“Campuran material untuk pengecoran, banyak menggunakan batu asalan dengan ukuran bervariasi. Makanya, dipinggir jalan selesai di rabat banyak batu besar” bebernya, “Itu mereka singkirkan, karena kebesaran batunya dan tidak bisa tertanam di dalam campuran”.
Perencanaan program rekontruksi dan rehabailitasi proyek jalan akses danau lindu yang dibandrol Rp79,5 miliar di tenggarai kasak-kusuk dan menyeret pelaksana proyek PT Sarana Multi Usaha ke pusaran masalah.
Kualitas penggunaan material untuk item pekerjaan rabat beton dengan lebar 3 meter sejauh 17 Km sangat diragukan kualitasnya.

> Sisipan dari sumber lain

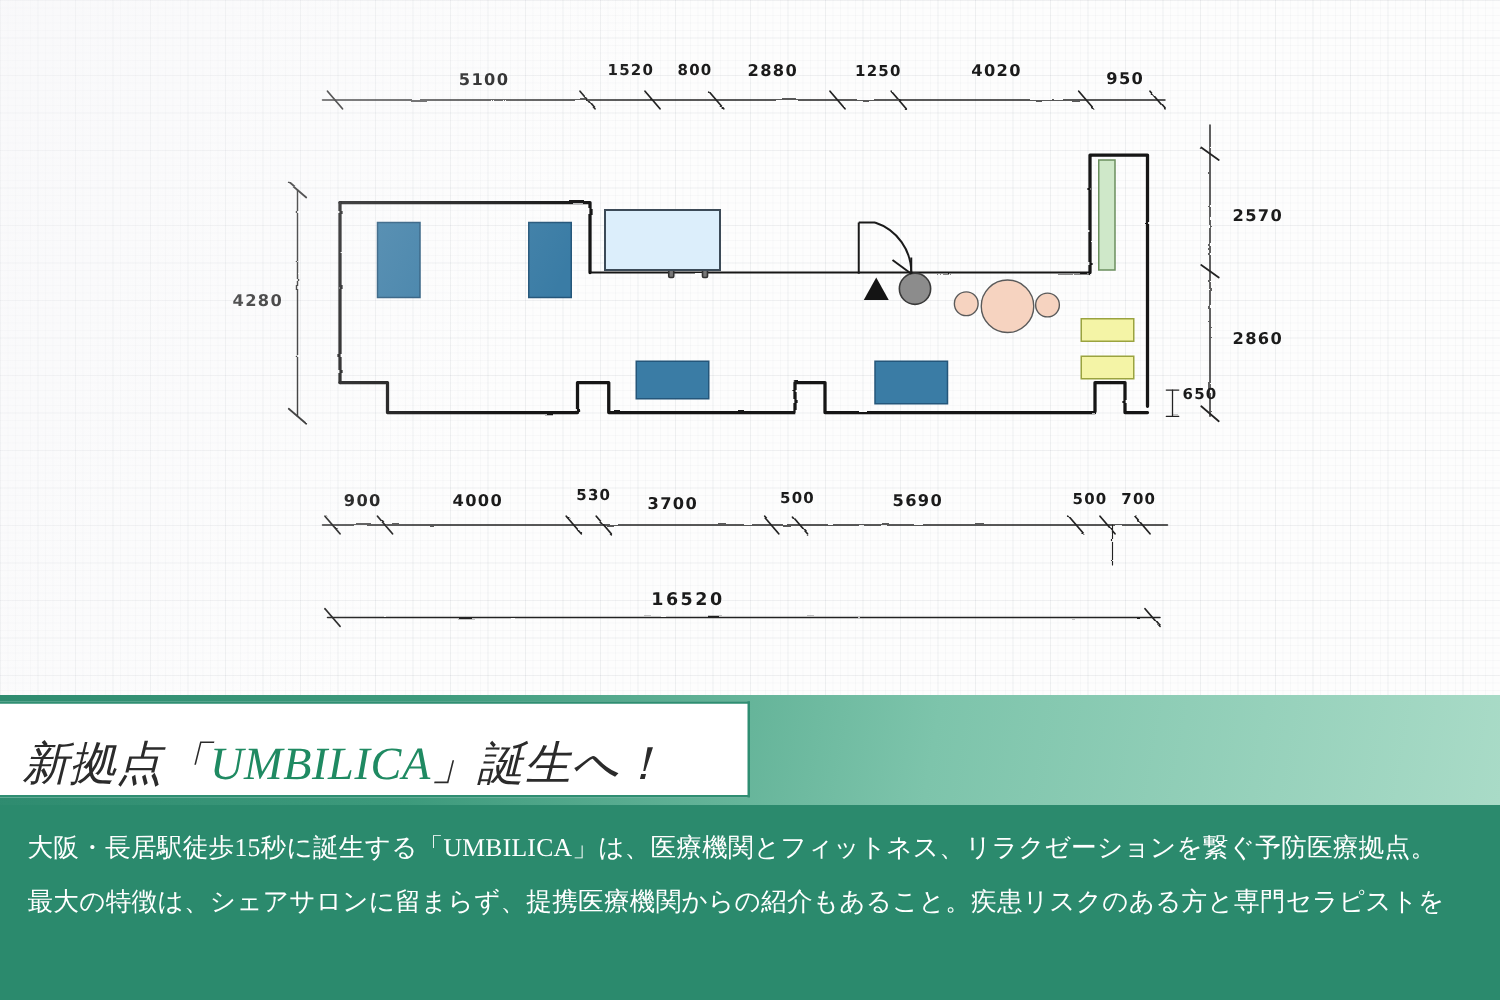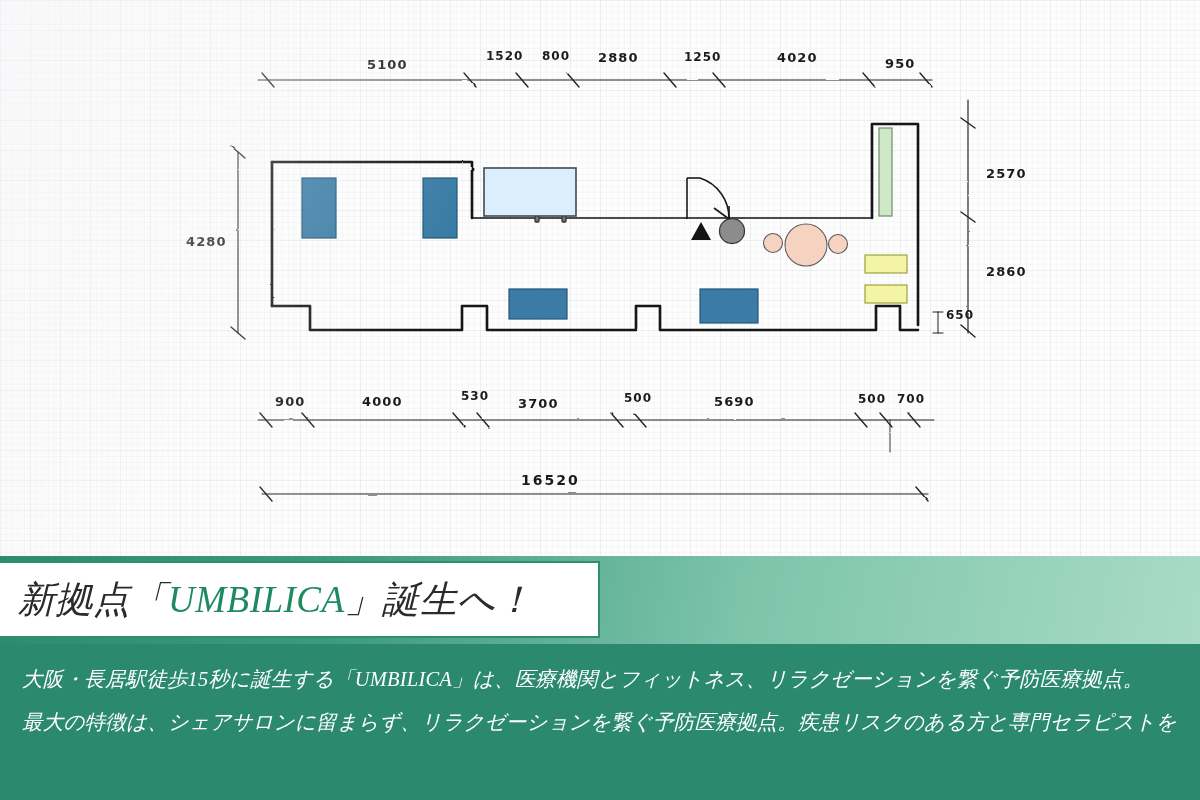--- a/index.html
+++ b/index.html
@@ -42,39 +42,39 @@
   
   #headline-band{
     position:absolute;left:0;top:556px;width:1200px;height:88px;
     background:linear-gradient(100deg,#2e8b6f 0%,#3d9a7c 28%,#7dc4ab 62%,#a9dbc7 100%);
   }
   #headline-box{
     position:absolute;left:0;top:561px;width:600px;height:77px;
     background:#ffffff;
     border:2px solid #2f8e72;border-left:none;
     box-sizing:border-box;
-    display:flex;align-items:center;
+    display:flex;align-items:flex-end;
   }
   #headline-text{
     font-family:"Liberation Serif", serif;
     font-style:italic;font-size:37px;color:#2b2b2b;
     padding-left:18px;letter-spacing:.5px;white-space:nowrap;
   }
   #headline-text .brand{color:#1f8a62;}
 
   
   #body-band{
     position:absolute;left:0;top:644px;width:1200px;height:156px;
     background:#2b8a6d;
     padding:14px 22px 0 22px;box-sizing:border-box;
   }
   .body-line{
     font-family:"Liberation Serif", serif;
     font-size:20.5px;color:#ffffff;line-height:43px;
-    white-space:nowrap;letter-spacing:.2px;font-style:italic;
+    white-space:nowrap;letter-spacing:.2px;
   }
 </style>
 </head>
 <body>
 
 <div id="page">
 
   <div id="sheet">
 
     <svg id="plan-svg" width="1200" height="556">
@@ -217,16 +217,16 @@
     <div class="dim s" style="left:946px;top:308px;">650</div>
   </div>
 
   <div id="headline-band"></div>
   <div id="headline-box">
     <div id="headline-text"><span>新拠点「</span><span class="brand">UMBILICA</span><span>」誕生へ！</span></div>
   </div>
 
   <div id="body-band">
     <div class="body-line">大阪・長居駅徒歩15秒に誕生する「UMBILICA」は、医療機関とフィットネス、リラクゼーションを繋ぐ予防医療拠点。</div>
-    <div class="body-line">最大の特徴は、シェアサロンに留まらず、リラクゼーションを繋ぐ予防医療拠点。疾患リスクのある方と専門セラピストを</div>
+    <div class="body-line">最大の特徴は、シェアサロンに留まらず、提携医療機関からの紹介もあること。疾患リスクのある方と専門セラピストを</div>
   </div>
 
 </div>
 
 </body></html>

Perlu pelibatan ahli kontruksi independen untuk menguji kualitas mutu beton sepanjang yang sudah ditangani.
Permintaan itu perlu dilakukan, sebab proses pelaksanaan pekerjaan oleh rekanan BPJN Sulawesi Tengah untuk pemenuhan akses jalan yang sudah menguras kas Negara itu, ditenggarai berpotensi bocor dan merugikan keuangan yang sudah dibayarkan pada proyek itu.
Dihubungi via whatsap pada akhir Februari lalu, kedua pejabat di lingkup BPJN Sulawesi Tengah, Kepala Balai, Dadi Murdadi bersama Kasatker PJN wilayah 1 Provinsi Sulawesi Tengah, Dedy Junaidi, belum dapat dikonfirmasi terkait dengan persoalan yang terjadi pada paket senilai Rp79,5 miliar itu.
Hanya saja keduanya sepakat menjawab masih berada kunjungan kerja diluar daerah. Sampai dengan berita ini diterbitkan, BPJN Sulawesi Tengah, belum dapat dikonfirmasi atas persoalan yang melilit pada proyek dengan Nomor kontrak : HK.02.0-Bb14.5.6/LINDU/JICA-IRSL/01 itu.
“Saya otw cek lokasi pak bersama Kasatker. Insyaallah besok sy sampaikan tanggapanya” tulis Dadi Murdadi pada chat yang dikirim per tanggal 27 Februari 2024 itu. Pesan serupa juga ikut ditulis oleh Kasatker PJN wilayah 1 “Saat ini teman-teman PPK sedang menyiapkan konfirmasi terhadap beberapa pertanyaan” ujar Dedy Junaidi melalui pesan whatsap.
Langkah BPJN Sulteng berjanji akan memberikan informasi terkait dengan penanganan paket akses jalan danu Lindu tersebut, lantas kemudian dinilai janggal. Alih-alih memberikan informasi persoalan yang melilit pada proyek kakap itu, kedua pejabat tersebut ditenggarai terkesan sedang menutup kelemahan pada proyek tersebut.
Hasil pantauan dilokasi proyek beberapa waktu yang lalu, ditemukan hanya beberapa orang pekerja yang aktif melakukan pengecoran rabat. Sebagian juga pekerja sedang mengerjakan pemasangan pembatas jalan dan sebagian membersihkan longsoran.
Namun, pada proses pelaksanaan di waktu itu, tidak ditemukan pengawas yang ikut mengawasi jalanya pelaksanaan proyek yang sudah menguras kas Negara itu.